Five Cyber Readiness Best Practices

Let SysIntegrity Help You Adopt These Practices to Boost Your Organization’s Cybersecurity


  1. Implement Multifactor Authentication (MFA): Prevention is the best defense. MFA – which requires the use of two or more authentication factors to verify the legitimacy of account access attempts – can prevent 99.9% of attacks.1 MFA should be used for all users all the time to help prevent cybercriminals from accessing a business’s system or infiltrating a network, which can lead to ransomware attacks and other cybercrime schemes perpetrated against an organization.

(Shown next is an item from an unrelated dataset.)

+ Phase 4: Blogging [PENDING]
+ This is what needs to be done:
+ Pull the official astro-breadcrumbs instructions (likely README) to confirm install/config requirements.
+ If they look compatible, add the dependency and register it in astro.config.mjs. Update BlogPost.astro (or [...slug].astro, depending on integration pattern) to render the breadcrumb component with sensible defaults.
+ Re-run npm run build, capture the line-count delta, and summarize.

  2. Keep Systems Up to Date: Make good cyber hygiene part of your plan. Maintaining awareness and control of your IT assets is key. Your cybersecurity plan should include strategies for keeping systems up to date. An unpatched vulnerability is one of the easiest and most common methods used to compromise a computer system or network. It is essential to be prepared. Enable automatic updates where possible, replace unsupported systems and test and deploy available patches quickly.

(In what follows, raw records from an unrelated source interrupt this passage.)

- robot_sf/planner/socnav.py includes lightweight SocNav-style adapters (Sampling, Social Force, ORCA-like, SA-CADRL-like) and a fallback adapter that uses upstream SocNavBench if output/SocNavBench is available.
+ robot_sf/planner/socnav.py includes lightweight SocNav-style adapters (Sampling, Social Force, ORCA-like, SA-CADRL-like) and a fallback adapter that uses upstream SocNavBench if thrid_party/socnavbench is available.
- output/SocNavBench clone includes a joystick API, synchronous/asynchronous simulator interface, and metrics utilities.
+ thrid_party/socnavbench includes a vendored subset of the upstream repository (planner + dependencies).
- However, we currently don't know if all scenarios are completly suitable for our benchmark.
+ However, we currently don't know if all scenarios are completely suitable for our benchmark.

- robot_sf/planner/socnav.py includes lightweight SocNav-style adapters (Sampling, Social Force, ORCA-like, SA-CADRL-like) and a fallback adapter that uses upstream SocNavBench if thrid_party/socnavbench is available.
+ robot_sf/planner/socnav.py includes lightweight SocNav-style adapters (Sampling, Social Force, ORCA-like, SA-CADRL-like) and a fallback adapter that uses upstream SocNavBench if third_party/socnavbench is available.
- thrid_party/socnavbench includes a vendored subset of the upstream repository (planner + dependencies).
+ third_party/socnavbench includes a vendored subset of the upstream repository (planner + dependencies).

  3. Use Endpoint Detection and Response (EDR): An EDR solution protects against malicious attacks and can provide far greater capabilities than a traditional antivirus solution. EDR can help protect and monitor every asset in an enterprise network by identifying suspicious activity before the rest of the corporate network is exposed to unnecessary risk. EDR technologies monitor for anomalous behavior on each system rather than simply searching for malware.
  4. Have an Incident Response (IR) Plan: The goal of an IR plan is to provide a clearly defined, focused and coordinated approach to responding to cyber incidents. This will enable the organization to limit the damage and hasten a return to normal. Getting back to business with limited impact after an attack is only one benefit of having a good IR plan. Your IR plan also shows your partners, suppliers and clients that you take cybersecurity seriously.

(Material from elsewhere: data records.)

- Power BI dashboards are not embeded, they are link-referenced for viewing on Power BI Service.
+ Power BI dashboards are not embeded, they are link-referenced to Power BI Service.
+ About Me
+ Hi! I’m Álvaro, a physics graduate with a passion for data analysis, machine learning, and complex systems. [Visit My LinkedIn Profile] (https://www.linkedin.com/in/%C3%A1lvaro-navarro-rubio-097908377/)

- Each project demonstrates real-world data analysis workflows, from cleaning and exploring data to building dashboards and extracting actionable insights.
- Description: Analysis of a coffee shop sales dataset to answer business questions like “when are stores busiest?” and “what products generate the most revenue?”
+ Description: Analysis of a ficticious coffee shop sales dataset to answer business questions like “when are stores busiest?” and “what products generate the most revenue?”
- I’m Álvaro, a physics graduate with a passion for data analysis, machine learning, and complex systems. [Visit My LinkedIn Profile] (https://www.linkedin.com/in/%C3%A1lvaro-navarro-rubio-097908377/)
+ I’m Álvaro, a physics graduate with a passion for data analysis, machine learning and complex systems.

  5. Back Up Your Data: Make copies of important data and system configurations and protect them. Businesses and organizations typically store many kinds of data, using a variety of computer systems, on networks that may be local, global or somewhere in between. Data on a system or network can include Protected Health Information (PHI), Payment Card Information (PCI), Personally Identifiable Information (PII), intellectual property or other propriety or confidential information.

Backups protect that information against human errors, hardware failures, cyberattacks, power failures and natural disasters, and are one of the most important steps that an organization can take to protect against cyber risks. Backups should be frequent, regular and systematic.